§ **WORK ORDER**: What is the number of lines in the listing below that contain the string "EnKF"? Give that number only.

======== PROVIDED RECORDS ========

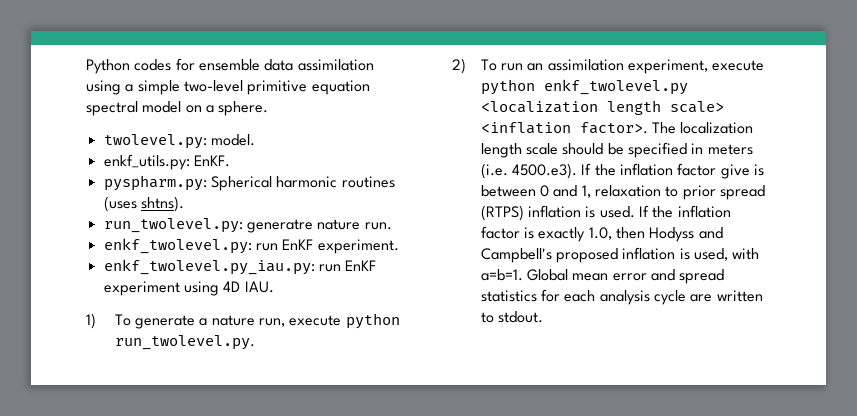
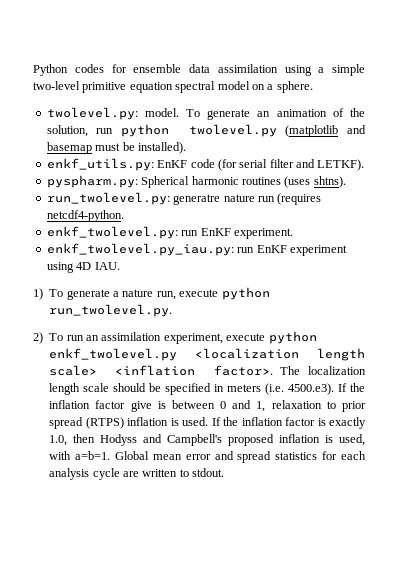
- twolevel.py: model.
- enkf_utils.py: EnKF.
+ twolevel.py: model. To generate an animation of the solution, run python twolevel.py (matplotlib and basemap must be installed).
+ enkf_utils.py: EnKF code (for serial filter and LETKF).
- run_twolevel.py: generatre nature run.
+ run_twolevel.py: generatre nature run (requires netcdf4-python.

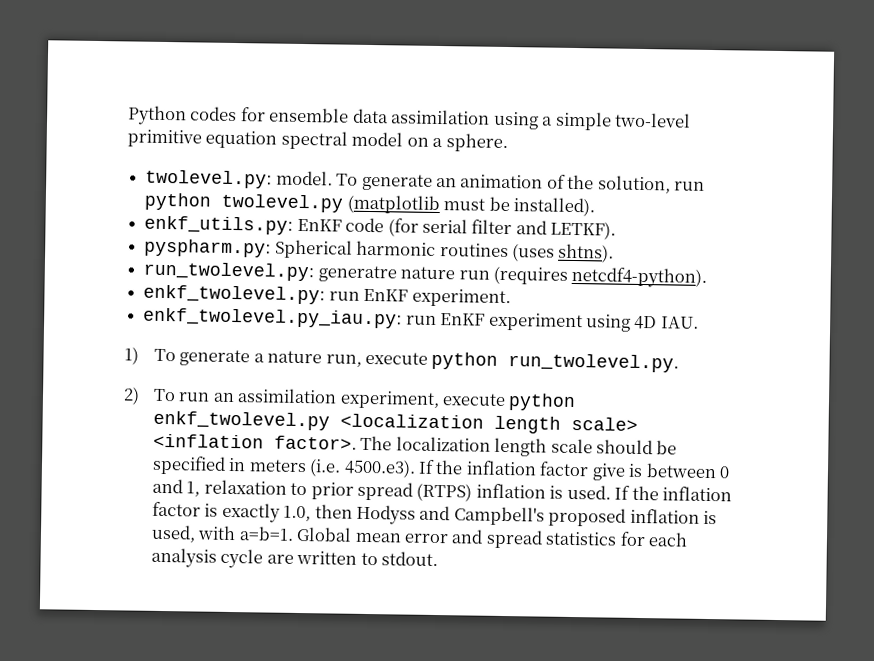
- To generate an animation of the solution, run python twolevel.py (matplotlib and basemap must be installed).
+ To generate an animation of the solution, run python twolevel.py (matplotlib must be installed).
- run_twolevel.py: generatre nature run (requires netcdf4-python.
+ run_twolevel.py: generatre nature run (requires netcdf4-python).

========

§ **SOLUTION TO THIS EXERCISE**: 2